Of course, intense sparsification via MoE (and other techniques ;) ) lets total model size largely decouple from inference speed and cost (within the limit of world size via NVlink/TPU torrus caps)
So the real mystery, as always, is the actual parameter count of the activated head(s). You can do various speed benchmarks and TPS tracking across likely hardware fleets, and while an exact number is hard to compute, let me tell you, it is not 17B or anywhere in that particular OOM :)
Comparing Opus 4.6 or GPT 5.4 thinking or Gemini 3.1 pro to any sort Chinese model (on cost) is just totally disingenuous when China does NOT have Vera Rubin NVL72 GPUs or Ironwood V7 TPUs in any meaningful capacity, and is forced to target 8gpu Blackwell systems (and worse!) for deployment.
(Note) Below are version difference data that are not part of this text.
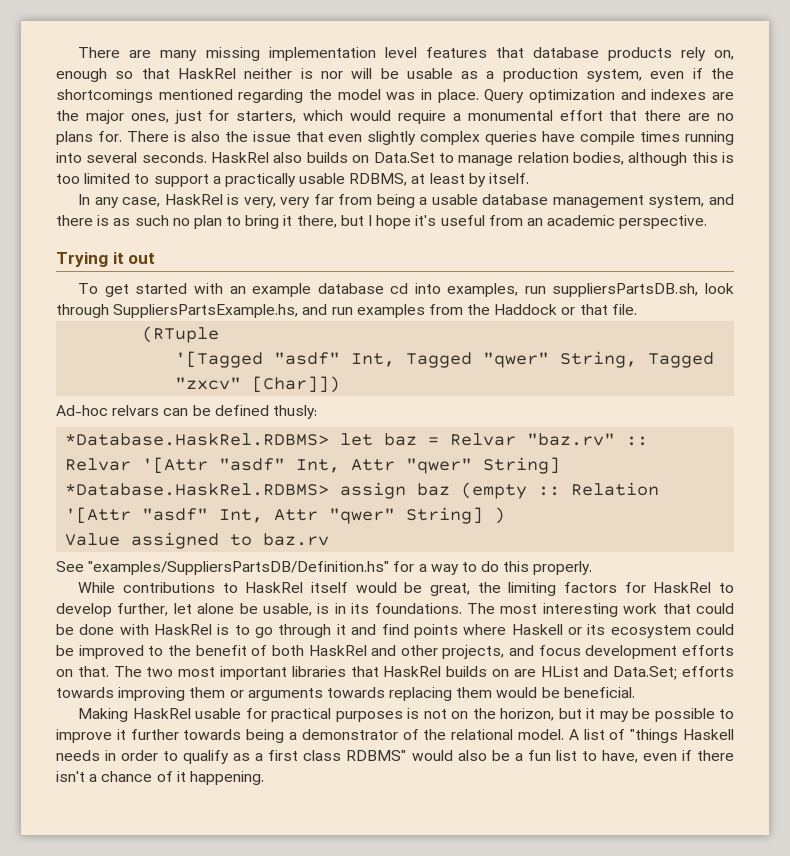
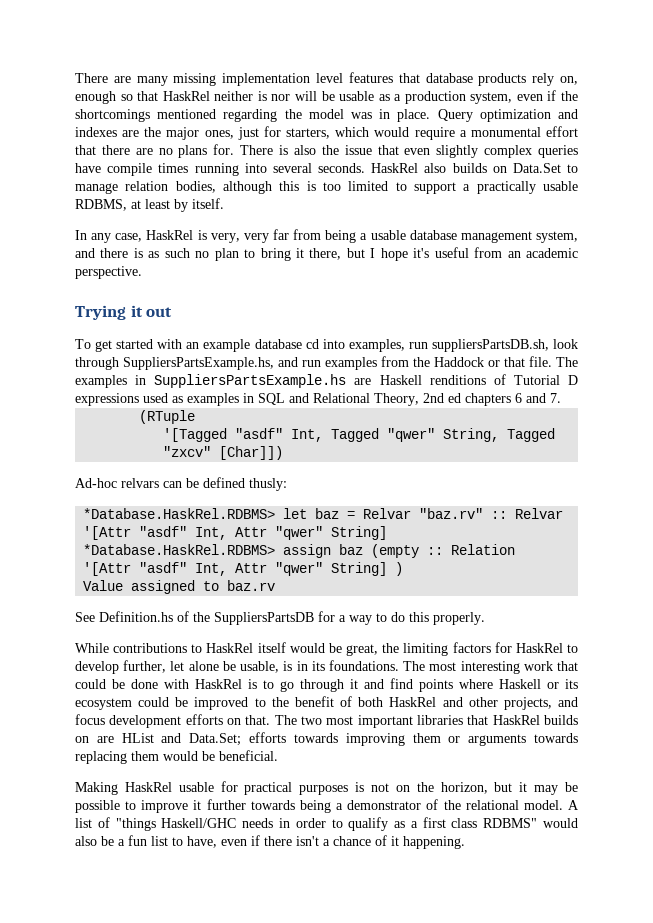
(637, 309) none -> [556,357,578,367] [75,374,578,388] [75,393,561,406] The examples in SuppliersPartsExample.hs are Haskell renditions of Tutorial D expressions used as examples in SQL and Relational Theory, 2nd ed chapters 6 and 7.
[88,561,390,575] "examples/SuppliersPartsDB/Definition.hs" -> [99,611,314,625] Definition.hs of the SuppliersPartsDB
[682,729,734,740] Haskell -> [161,818,237,828] Haskell/GHC

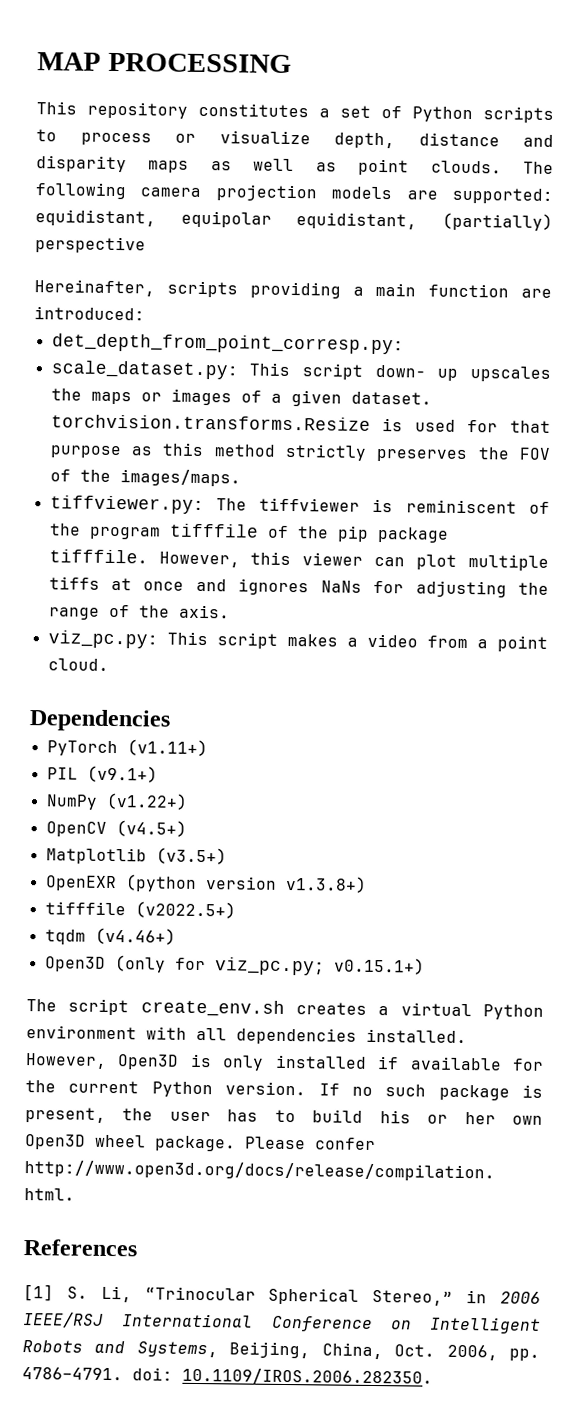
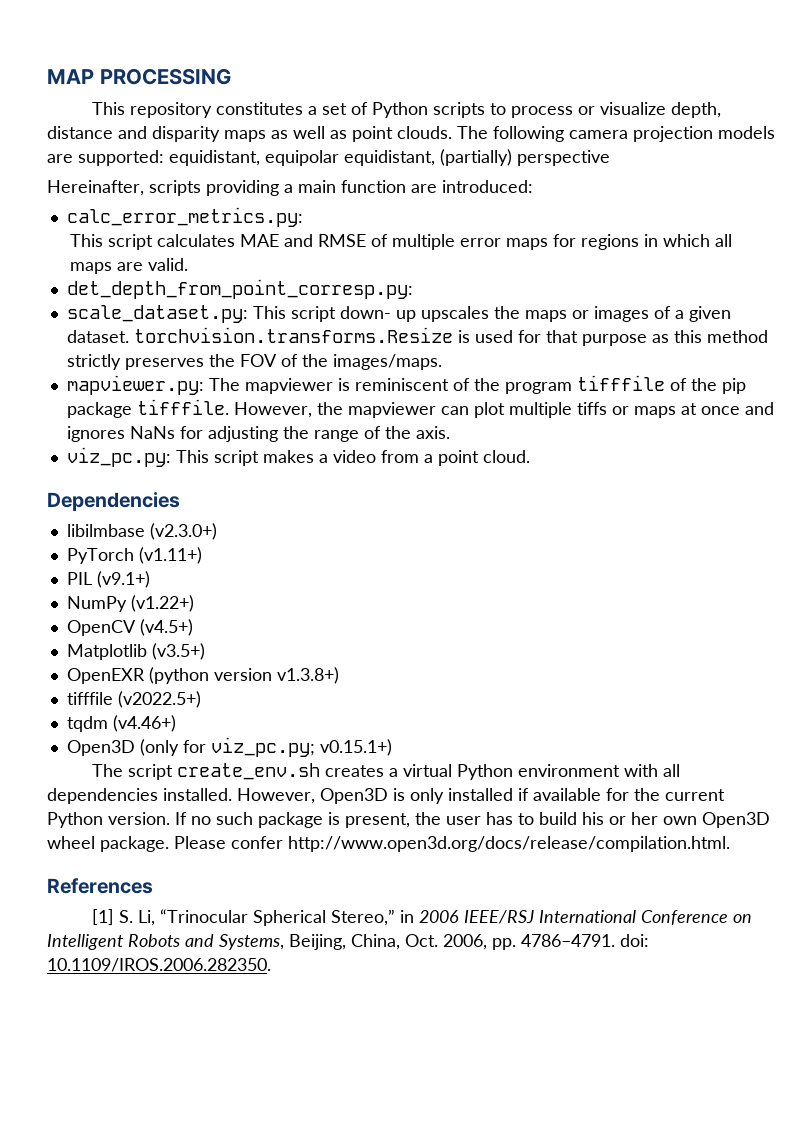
(145, 313) none -> [66,207,303,227] [69,234,732,250] [69,258,188,274] // calc_error_metrics.py: // This script calculates MAE and RMSE of multiple error maps for regions in which all maps are valid.
[49,495,361,515] tiffviewer.py: The tiffviewer -> [66,375,333,395] mapviewer.py: The mapviewer
[250,551,364,566] this viewer -> [316,402,436,418] the mapviewer
(100, 583) none -> [611,406,676,418] or maps
(171, 720) none -> [66,523,217,540] // libilmbase (v2.3.0+)

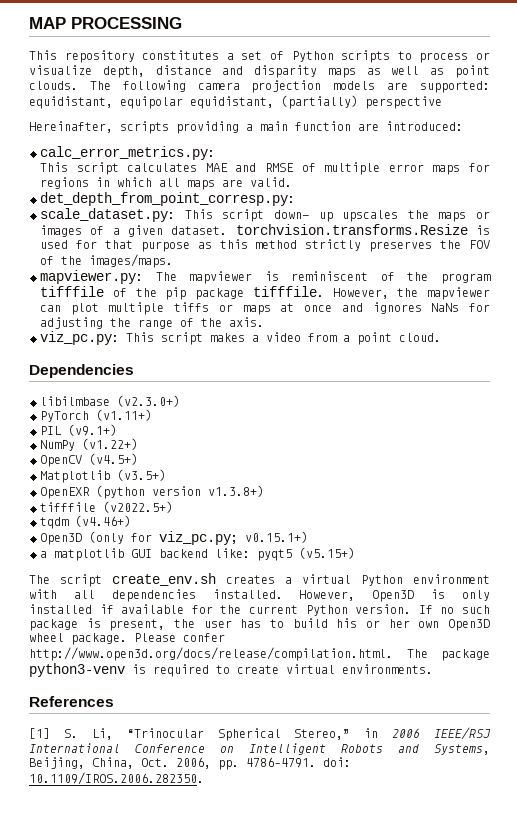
(392, 747) none -> [40,547,355,561] // a matplotlib GUI backend like: pyqt5 (v5.15+)
(730, 844) none -> [406,649,490,661] [29,663,433,677] The package python3-venv is required to create virtual environments.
Opus is 2T-3T in size at most.
From my understanding, the "besides training" is a big issue. As I noted earlier[1], Qwen3 was much better than Qwen2.5, but the main difference was just more and better training data. The Qwen3.5-397B-A17B beat their 1T-parameter Qwen3-Max-Base, again a large change was more and better training data.
However, I'd say its relatively well assumed in realpolitik land that Chinese labs managed to acquire plenty of H100/200 clusters and even meaningful numbers of B200 systems semi-illicitly before the regulations and anti-smuggling measures really started to crack down.
This does somewhat beg the question of how nicely the closed source variants, of undisclosed parameter counts, fit within the 1.1tb of H200 or 1.5tb of B200 systems.